The Affordable Care Act’s botched rollout has stunned its media cheering section, and it even seems to have surprised the law’s architects. The problems run much deeper than even critics expected, and whatever federal officials, White House aides and outside contractors are doing to fix them isn’t working. But who knows? Omerta is the word of the day as the Obama Administration withholds information from the public.
Health and Human Services Secretary Kathleen Sebelius is even refusing to testify before the House Energy and Commerce Committee in a hearing this coming Thursday. HHS claims she has scheduling conflicts, but we hope she isn’t in the White House catacomb under interrogation by Valerie Jarrett about her department’s incompetence.

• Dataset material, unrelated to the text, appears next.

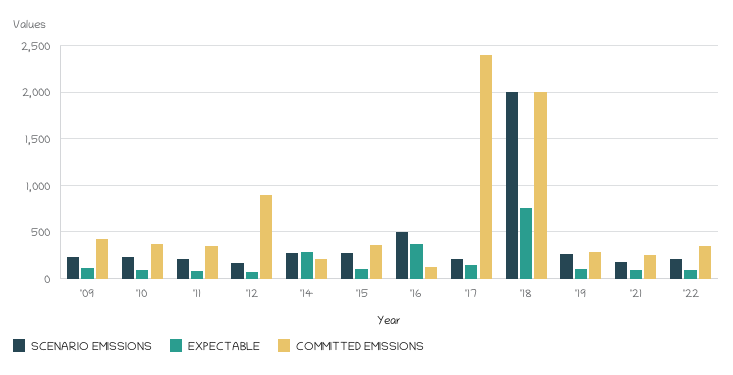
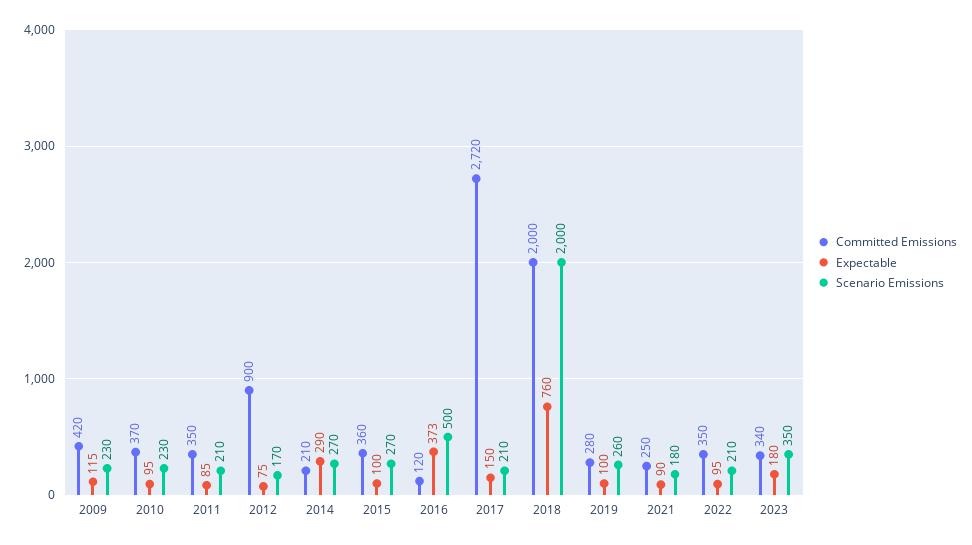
COMMITTED EMISSIONS, '17: 2400 -> 2720
COMMITTED EMISSIONS, 2023: none -> 340
EXPECTABLE, 2023: none -> 180
SCENARIO EMISSIONS, 2023: none -> 350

The department is also refusing to make available lower-level officials who might detail the source or sources of this debacle. Ducking an investigation with spin is one thing. Responding with a wall of silence to the invitation of a duly elected congressional body probing the use of more than half a billion taxpayer dollars is another. This Obama crowd is something else.
What bunker is Henry Chao hiding in, for instance? He’s the HHS official in charge of technology for the Affordable Care Act, and in March he said at an insurance lobby conference that his team had given up trying to create “a world-class user experience.” With the clock running, Mr. Chao added that his main goal was merely to “just make sure it’s not a third-world experience.”